In Edge of Tomorrow – which is awesome, by the way – everyone has to die in the first go-round. So, we meet them, give them names, have some banter, and then watch them all die. And, because this is a time-loop film, we get to watch both our protagonists die too.
By the time we get to the loop that can’t be reset, we really don’t want them to die this time and we feel the loss of these characters we know, even though they are only peripheral.
But what happens when you’re venturing out alone, and all your friends are fighting some other battle?
In the Temeraire series, the Napoleonic Wars are retold with the added awesome of dragons. I love these books, but the latest – Blood of Tyrants – was lacking something for me.
In the last third of the book, Temeraire and Lawrence go to Russia to kick arse. Meanwhile, all their friends go off to fight on another front. In the ensuing battle, Temeraire isn’t allowed to join in much of the actual fighting and the result is that the battles are a series of troop movements, tactics and the occasional bit of politics.

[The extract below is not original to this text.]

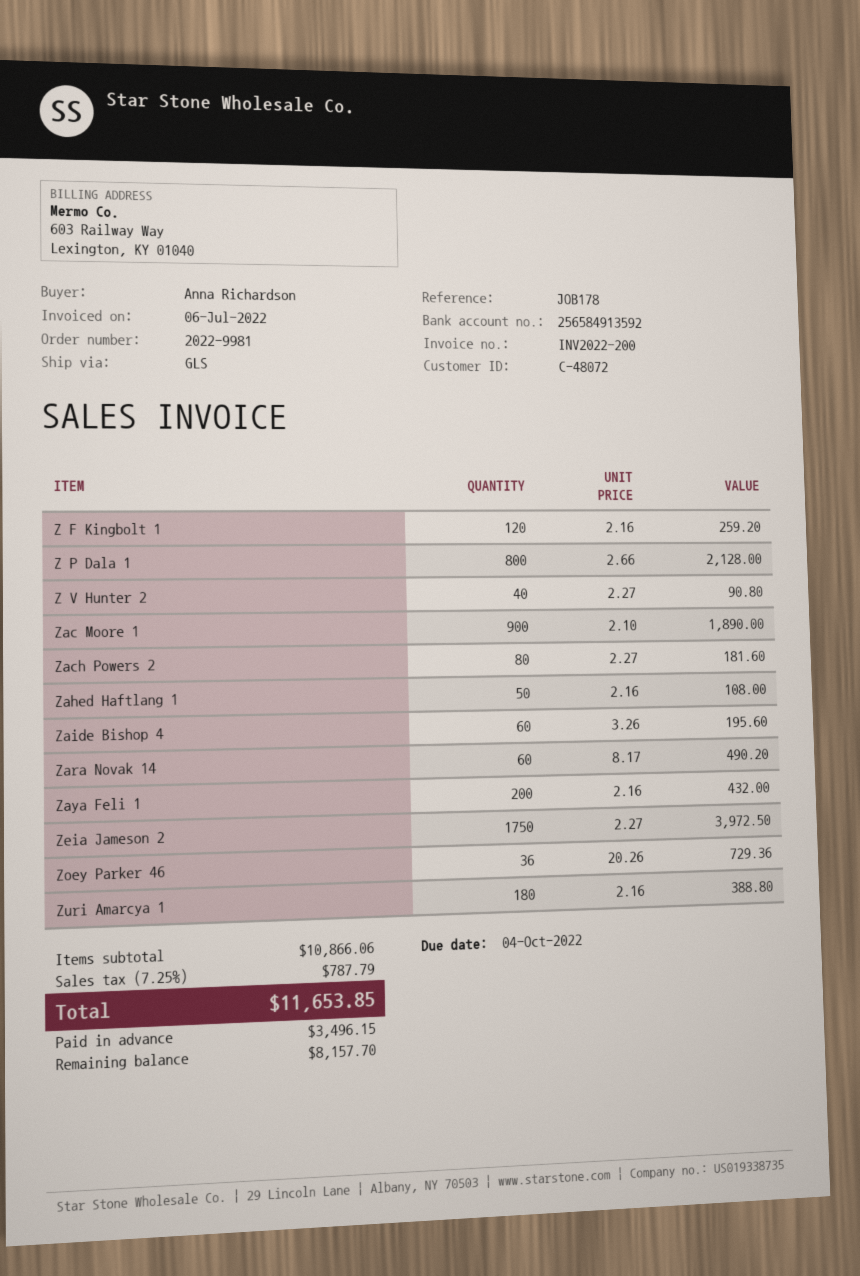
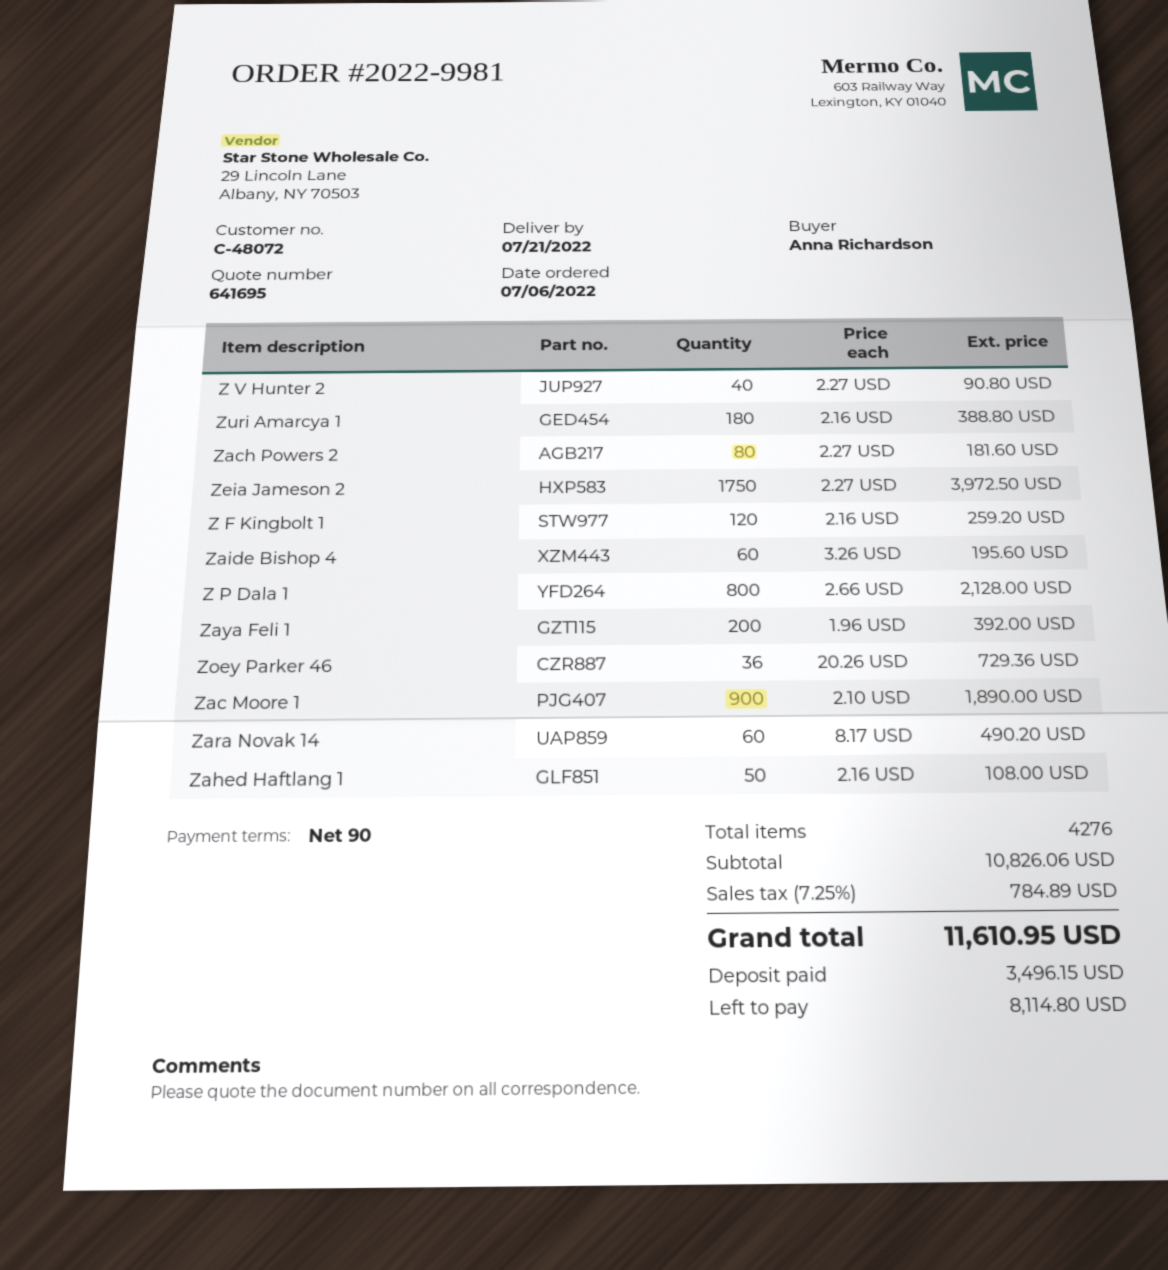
Zaya Feli 1: 200 x 2.16 = 432.00 -> 200 x 1.96 = 392.00
subtotal: 10866.06 -> 10826.06
tax: 7.25% = 787.79 -> 7.25% = 784.89
total: 11653.85 -> 11610.95
balance: 8157.70 -> 8114.80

In previous books, we’ve had multiple characters to track through the fight, to get injured, to be heroic, to rescue. Without the supporting cast, without an active protagonist, the Russian battles fall flat.
One Man’s Fall
When you do have a lone hero in a battle of hundreds, thousands, or multiple heroes involved in separate fights, how do you keep interest and tie it all to the wider story?
Avengers Assemble has one of my favourite action sequences of recent years. As the Avengers fight among the skyscrapers, the seamless leaps from hero to hero keep continuity in a chaotic and spectacular fight. If I had one criticism, however, it would be that this violence is superficial. We don’t see much of casualties, consequences. Except for Tony’s spectacular fall from the sky, a personalised tragedy for our heroes. The threat of death on one of our heroes.
Less is More
Contrast this to Faramir riding out to retake Osgiliath in Lord of the Rings: Return of the King, at the command of Denethor and in expectation of death. We don’t really give a damn about the men of Gondor at this point, though we do like Faramir. Instead of concentrating on Faramir’s fight, we watch him ride out as the crowd mourns in advance and Pippin sings him a lament – and only see his broken body return to the city. The best thing about this battle is that we never actually see it – we anticipate it, and we see the consequences. Witnessing the actual blows would’ve diminished it.
When destruction is completely devoid of consequences, it becomes hollow. One criticism of Man of Steel was the mindless destruction both sides inflicted on Metropolis. Buzzfeed consulted disaster expert Charles Watson on exactly how much damage was inflicted in that final battle and estimated “129,000 known killed, over 250,000 missing (most of whom would have also died), and nearly a million injured”.
And did those deaths mean anything to the viewer? No. We weren’t aware the vast majority were even happening. It is difficult for us to conceptualise death on a large scale – as the saying goes: “One death is a tragedy – one million deaths are a statistic”
Writing Battles: The Personal Touch
So, what can we glean from these examples? For battle to be satisfying, it must focus on the personal – the hero, his friends, individuals among the enemy (if possible), and the consequences of the whole bloody mess. Without these touches, battles in fiction become meaningless slaughter – a violent titillation, perhaps, but relegating your battle to those forgotten as much as the dead men on your field.
What are your favourite battle sequences? How do they make the battle personal? How can you apply this to your own writing?